The area is rich in wildlife and has relatively few artificial structures. The old woodman’s cottage now acts as the Sunnyhurst Wood Visitor Centre and offers maps of the woods and walking trails. It also hosts exhibitions by local artists and photographers.
The Olde England Kiosk opened in 1912 to mark the coronation of George V and is now a café and licensed bar, serving snacks, beer, wine and ice cream. It is a popular venue for marriage ceremonies, wedding receptions, and other parties and events.

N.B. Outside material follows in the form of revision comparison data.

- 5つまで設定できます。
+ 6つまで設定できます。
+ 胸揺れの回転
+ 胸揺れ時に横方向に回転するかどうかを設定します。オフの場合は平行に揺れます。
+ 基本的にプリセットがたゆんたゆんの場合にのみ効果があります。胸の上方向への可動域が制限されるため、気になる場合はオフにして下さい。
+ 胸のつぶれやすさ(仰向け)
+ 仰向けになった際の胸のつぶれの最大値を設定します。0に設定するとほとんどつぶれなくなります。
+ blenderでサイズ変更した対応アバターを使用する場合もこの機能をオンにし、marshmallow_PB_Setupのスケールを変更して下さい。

The Friends of Sunnyhurst Wood is a voluntary group that works to improve facilities here and assist with Blackburn with Darwen Council with maintenance. In 2010 they commissioned a series of wooden sculptures of animals native to the woods to be erected along the two-mile long Herbert Parkinson nature trail. The sculptures were carved by Geoff Whitley and include a frog, heron, and squirrel.

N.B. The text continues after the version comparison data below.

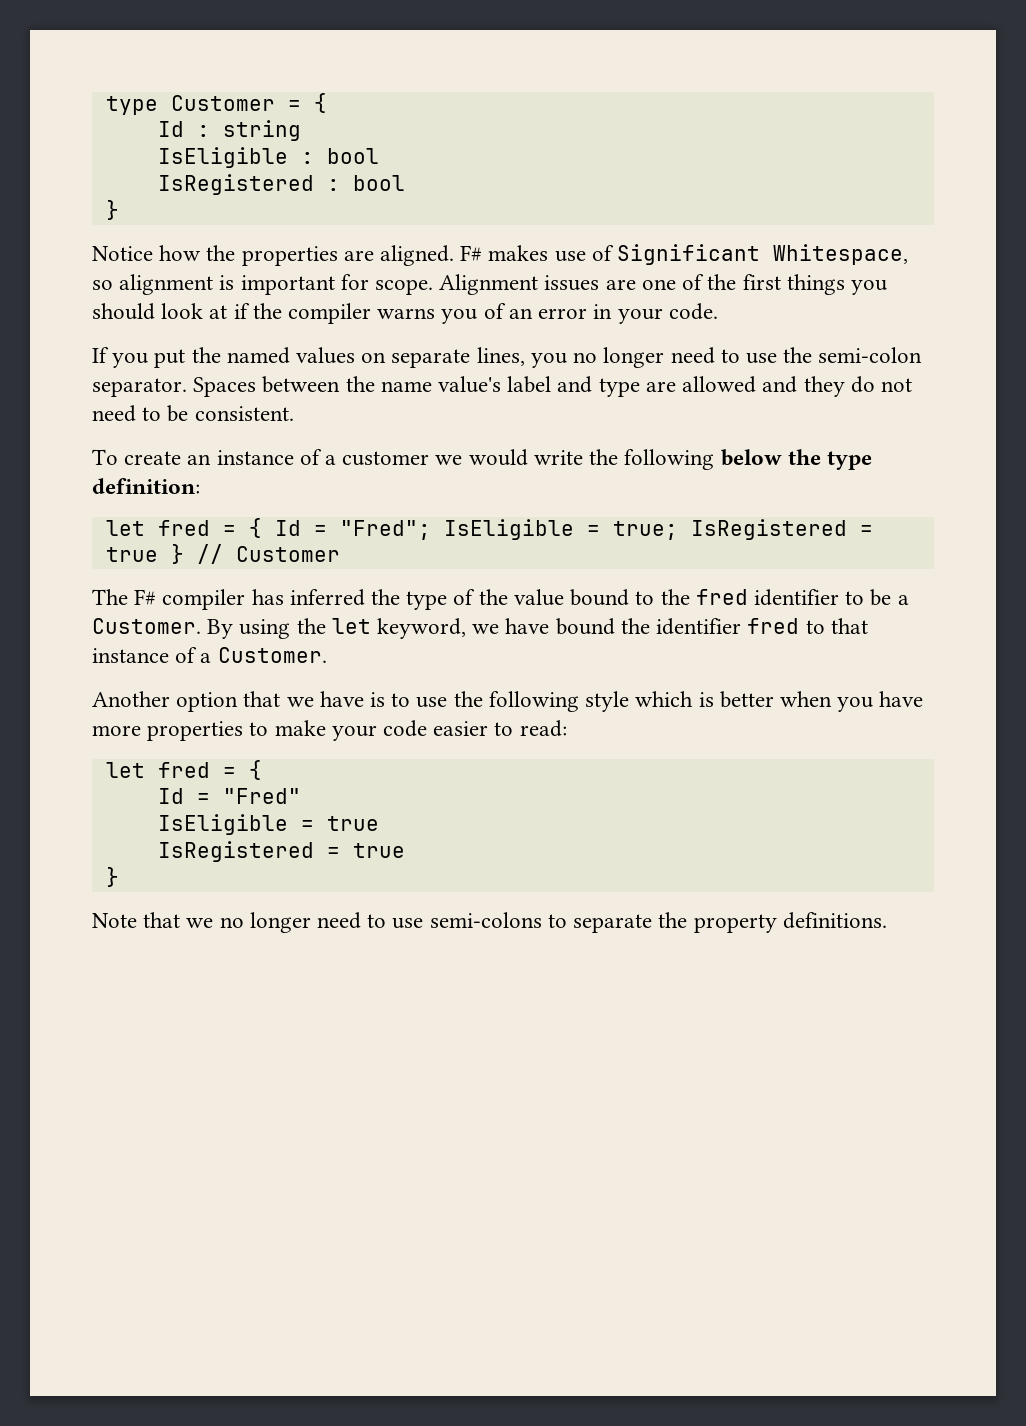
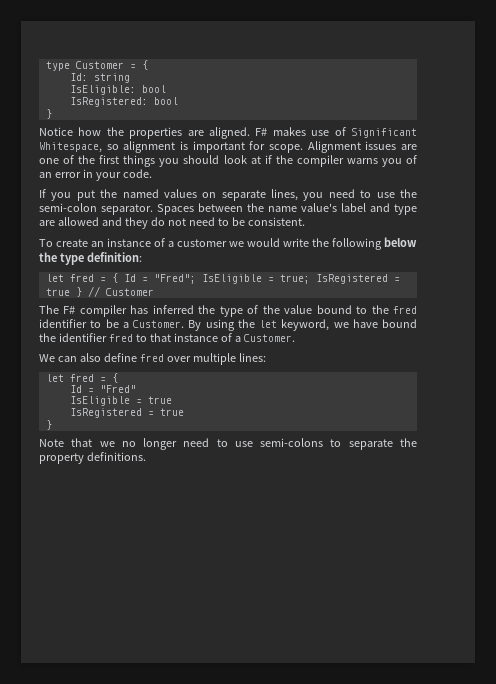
- Id : string
+ Id: string
- IsEligible : bool
- IsRegistered : bool
+ IsEligible: bool
+ IsRegistered: bool
- If you put the named values on separate lines, you no longer need to use the semi-colon separator.
+ If you put the named values on separate lines, you need to use the semi-colon separator.
- Another option that we have is to use the following style which is better when you have more properties to make your code easier to read:
+ We can also define fred over multiple lines:

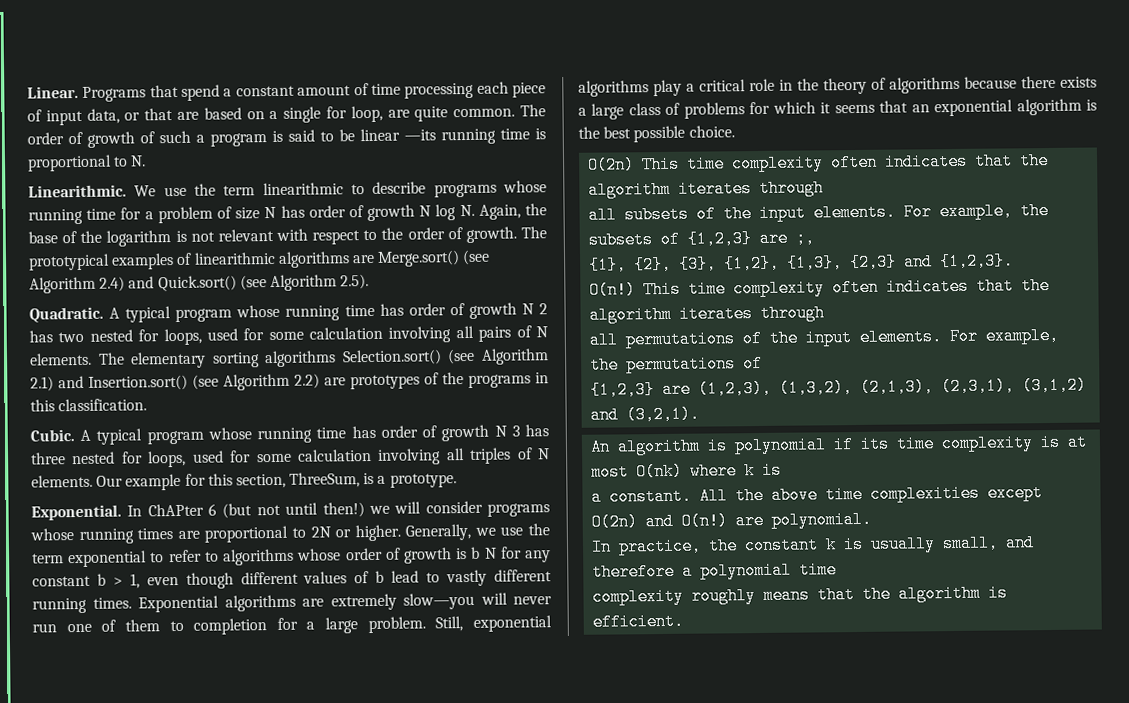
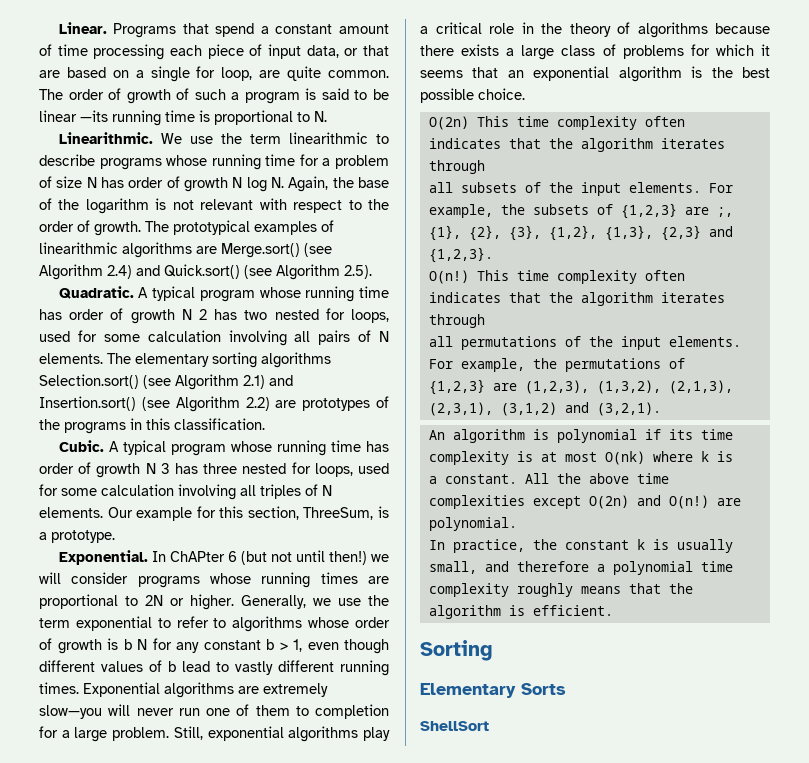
+ Sorting
+ Elementary Sorts
+ ShellSort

Sunnyhurst Wood lies half a mile northwest of Darwen town centre. There are several entrances.
The main entrance is on Earnsdale Road (postcode BB3 1JA). This is the closest entrance to the Sunnyhurst Wood Visitor Centre and the Olde England Kiosk. There’s plenty of free street parking on Earnsdale Road.
The Lychgate entrance is located at the southern end of the woods, adjacent to the Sunnyhurst pub (postcode BB3 1JX). There’s also a dedicated car park here.
There’s a path directly opposite the pub that leads straight to Darwen Tower.
Adventurous folk can try our walk to Darwen Tower. It starts at Sunnyhurst Wood and takes in the Earnsdale Reservoir and Ryal Fold.
The nearest train station to Sunnyhurst Wood is Darwen. Services calling here include trains from Blackburn, Bolton, Clitheroe, and Manchester.
Reviews and Additional Information
I had a seat outside the visitor centre in memory of my parent s John and Jennie Schofield and planted a cherry tree too.I grew up in Isunnyhurst lane and walked miles on every path in the area .Now old myself I often walk the paths mentally as I really loved the wood .It is good to see how well cared for and enjoyed by many people still .I now live in Salisbury .
I visited the woods only a few months ago and was astonished how nice it is in these woods. I take my grandson most weeks for walks through here as it really is a joy to walk through. Anyone who has not walked through this wood should do so. We don’t know how lucky we are to have such beautiful places on our doorsteps to walk through.
I love going for a walk here with the kids, then stopping off at the Olde English Kiosk for ice cream and drinks.
Nostalgic visit from Australia to a beautiful place my grandfather used to walk in before migrating to Australia.
Bring the dog here for a walk every Sunday. Fantastic place.
There’s plenty of wildlife here including herons and kingfishers. We came here with our baby. The paths in the middle of the wood, near the visitor centre, are fine for a pushchair. We struggled a bit though as we headed towards the reservoir and turned back.